> [Problem to work on]: Please retype the data in full and exactly; the pictures are not part of the copy.

Supplied material START

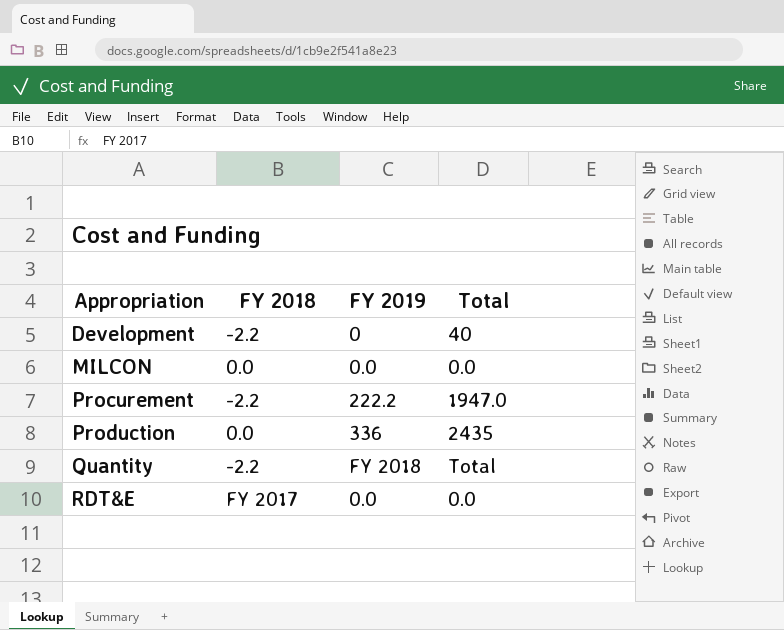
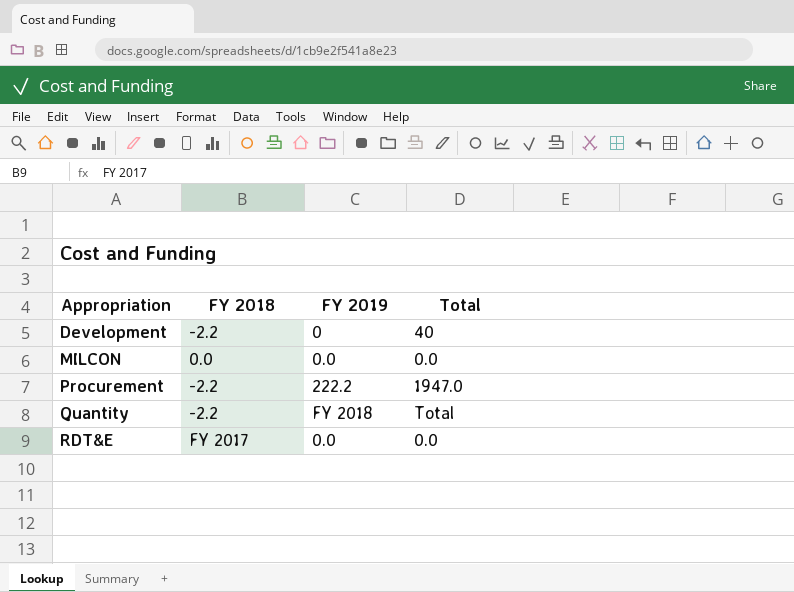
row Production: 0.0 | 336 | 2435 -> none

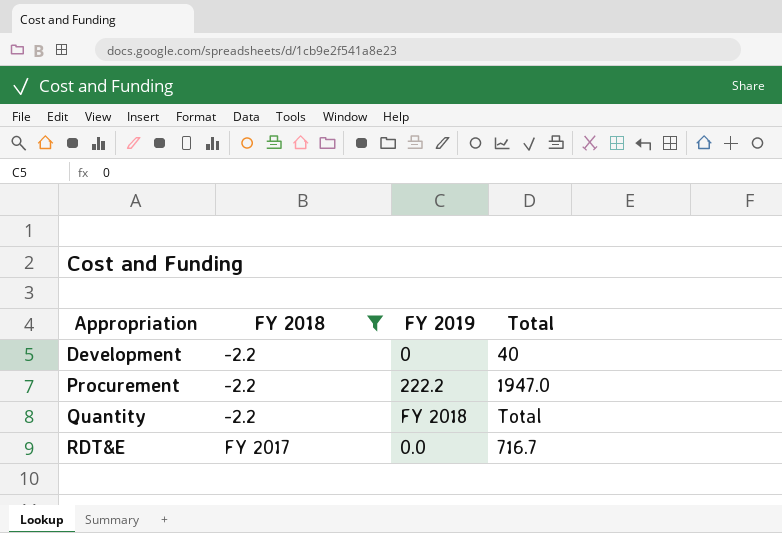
filter: none -> FY 2018 != 0.0
RDT&E | Total: 0.0 -> 716.7

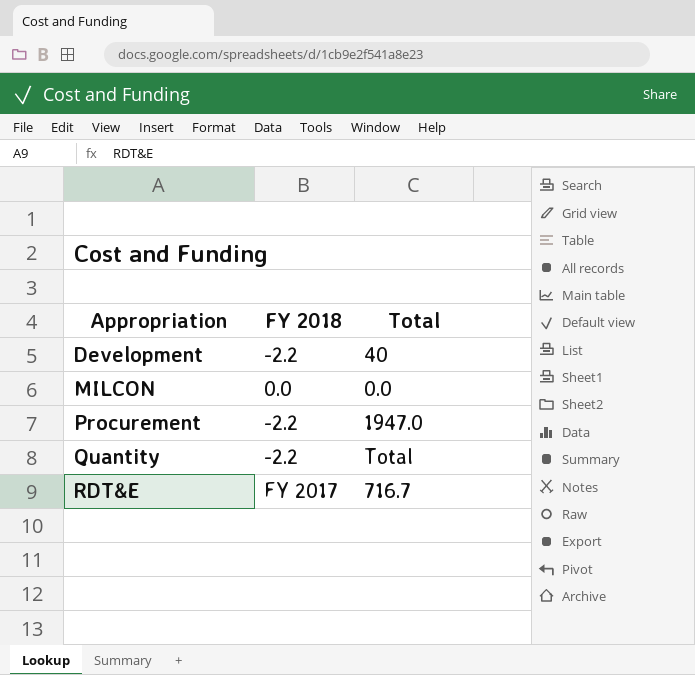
filter: FY 2018 != 0.0 -> none
column FY 2019 | position: 3 -> none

Supplied material END

> [Answer section]:
row Production: 0.0 | 336 | 2435 -> none

filter: none -> FY 2018 != 0.0
RDT&E | Total: 0.0 -> 716.7

filter: FY 2018 != 0.0 -> none
column FY 2019 | position: 3 -> none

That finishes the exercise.